The expression 'a b c'.split() creates the ['a', 'b', 'c'] list of str,
if that helps.

Also dir('a b c') briefly lists much of what
http://docs.python.org/lib/string-methods.html explains.

Also Google was curiously resistant to telling me where Ruby's %w is
documented.

Pat LaVarre

Sep 24 '06 #3

p.*******@ieee.org wrote:
>
Also Google was curiously resistant to telling me where Ruby's %w is
documented.
You would need to dig into your Google toolbar config and un-tick
"YAGNI filter".

Sep 24 '06 #4
>is there a python equivalent for the ruby %w operator?
>%w{a b c} creates an array with strings "a", "b", and "c" in ruby...

| >>"a b c".split()
| ['a', 'b', 'c']

... appears to match your single example.
bah, far to easy to understand...add a little line-noise, man,
and it will be closer to ruby/perl.

Maybe something like
>>from string import split as _
_("a b c")
['a', 'b', 'c']

or perhaps
>>"a b c".split
_()
['a', 'b', 'c']

to give it that perl/ruby-ish feel of terseness and obscurity.

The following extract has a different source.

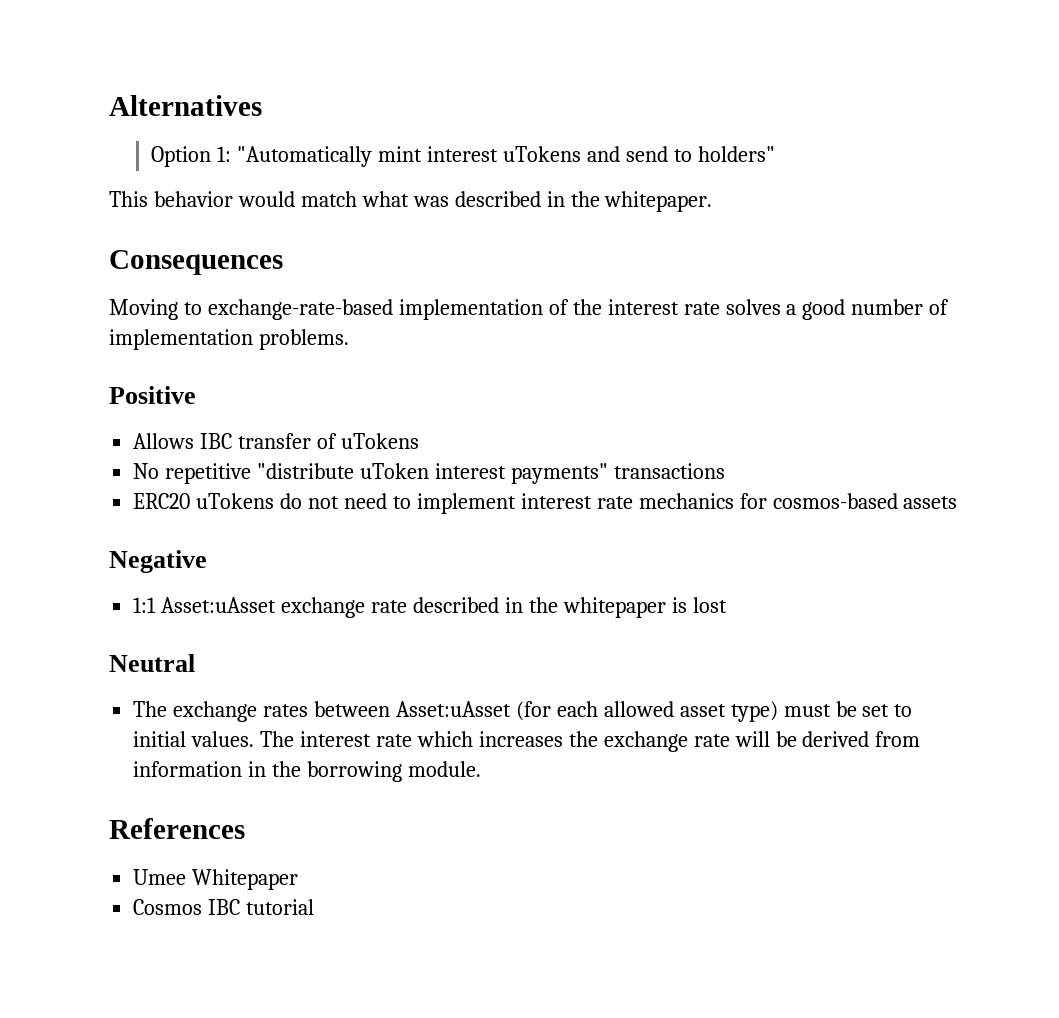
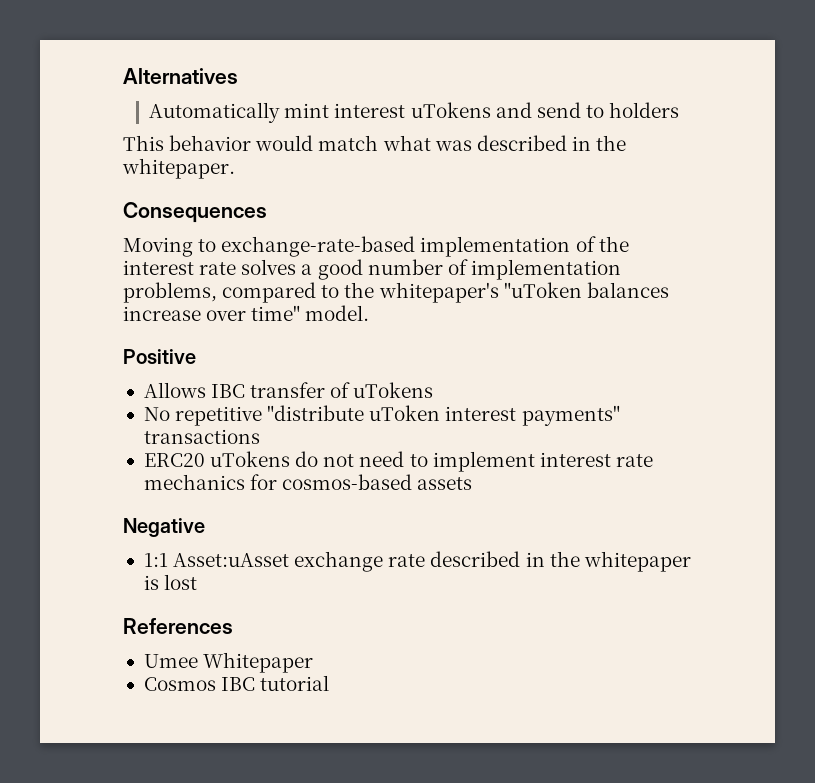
[151,146,373,167] Option 1: "Automatically -> [149,102,281,123] Automatically
[697,146,775,162] holders" -> [609,102,680,118] holders
[258,329,349,350] problems. -> [123,282,669,303] [123,305,370,321] problems, compared to the whitepaper's "uToken balances increase over time" model.
[109,654,195,672] [133,701,913,722] [133,731,921,752] [133,761,481,782] // Neutral // The exchange rates between Asset:uAsset (for each allowed asset type) must be set to initial values. The interest rate which increases the exchange rate will be derived from information in the borrowing module. -> (198, 582) none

And people wonder why I like python... :)

-tkc


Sep 24 '06 #5
Tim Chase wrote:
to give it that perl/ruby-ish feel of terseness and obscurity.
Don't feel bad, you always have things like r'%s\%s' % (u'blah',
u'blah') and so on. But of course, it's only the other guys who are
evil / ugly / stupid. As the human torch says, "Flame On". :)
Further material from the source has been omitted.